My other friend is hard to explain. He is older and has never married and doesn't show much desire to get hitched. While he is one of my closest friends, he is an odd guy and it would take the perfect woman to make it work with him. He is kinda in a constant state of adolescence. Not sure he will ever be mature enough for a real relationship. He isn't out of control with his gaming, but it has always been a big part of his life.

I just found it interesting that in my group of friends, the two that kinda gave up video games once we hit adulthood have good jobs, happy marriages, and happy lives. The other three (and I have others that I could also throw in this category, these are just the ones that I spent time with recently) are pursuing good careers but are behind where they should be. None of them have any prospects to get married and don't show much desire to do so even though they are good guys that I believe would make good husbands and fathers if they grew up a bit.

They have all expressed some frustrations with their current life situations at one point or another and it's crazy to me that they can't see how their gaming effects their lives.
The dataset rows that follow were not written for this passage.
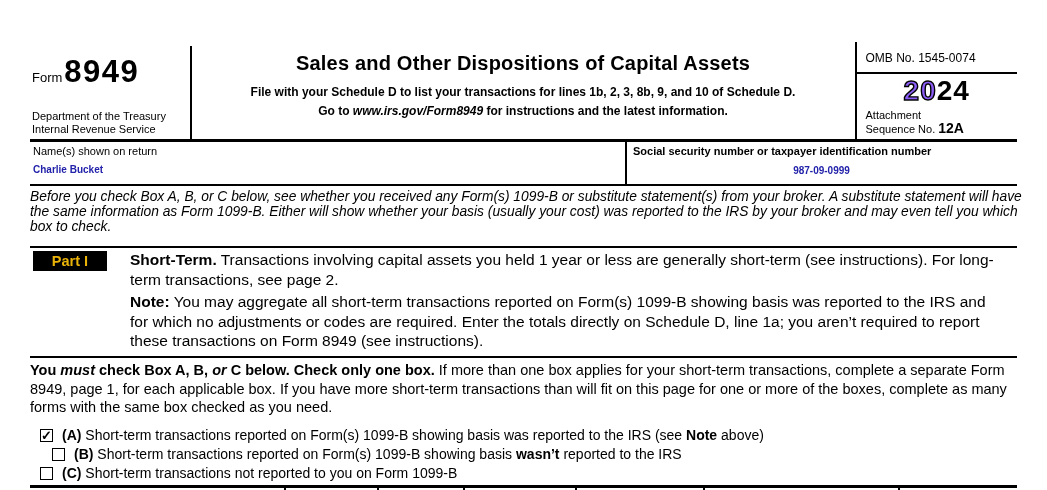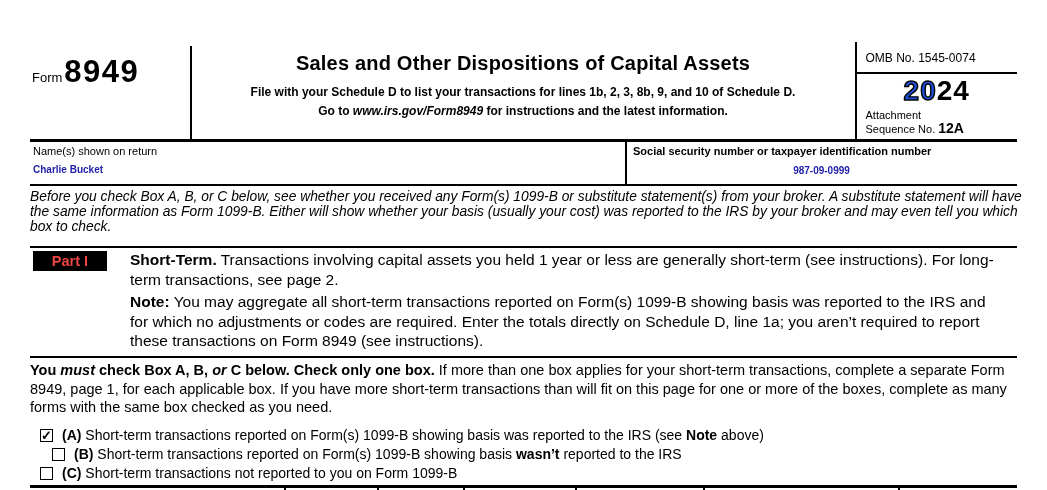"20" .year-outline { color: #1d4ed8 -> #8b5cf6 }
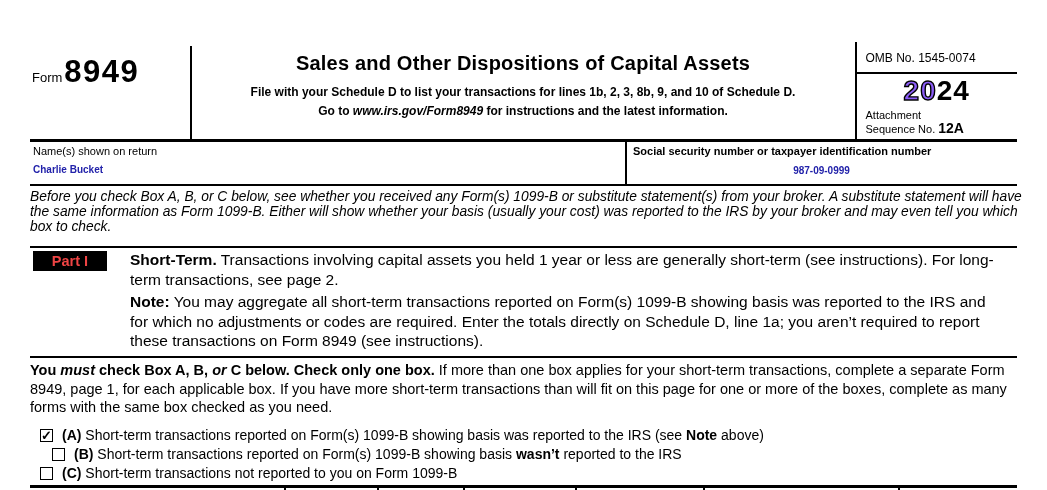"Department of the Treasury" div.agency { html: none -> <div> <div>Department of the Treasury</div> <div>Internal Revenue Service</div> </div> }
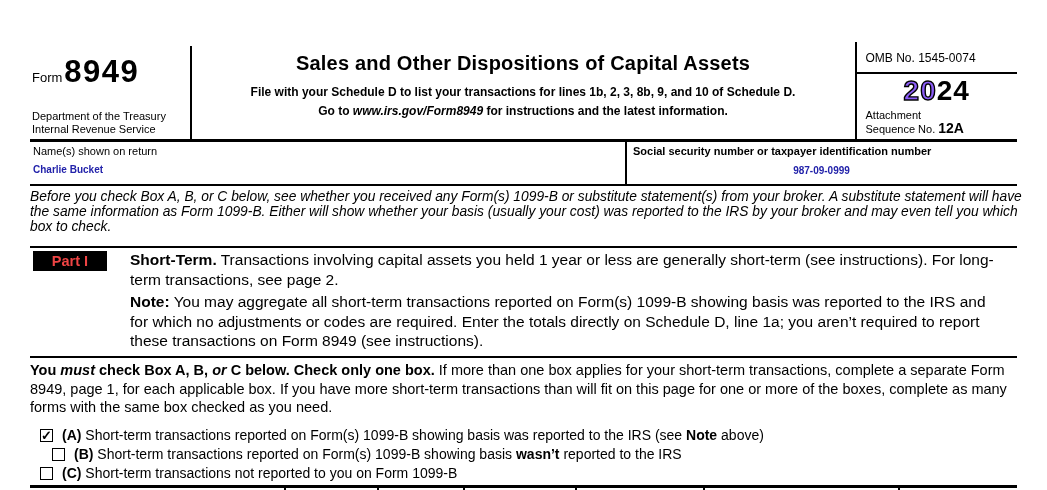"Part I" .part-badge { color: #ef4444 -> #eab308 }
It takes a good amount of their free time away from meeting people, dating, church activities, or any other activity that would be enriching.

Why this mostly concerns me is my little brother plays a lot of these same games with them. He is a student at BYU and while he is not nearly as addicted as they seem to be, it still takes up a lot of his free time. I'm always warning him that he needs to cut back or cut them out completely but he doesn't want to. So far he seems to be doing a decent job of keeping everything in check (he dates, does well in school) but I can't help but worry that it will hinder his personal growth like it has to so many of my friends.

I believe video games are important for young boys. The kids I know that grew up playing no video games are socially worse off than those that played a lot. I can't explain it but that has been my experience. I would never tell someone to not let their kids play video games but I would say to be very careful in how they balance them with their other activities. If games ever take over as their main/favorite hobby then I think a change needs to be made. Especially into adulthood, if video games are your main thing then I can't imagine you are nearly as productive as an adult as you could be. Just my opinion.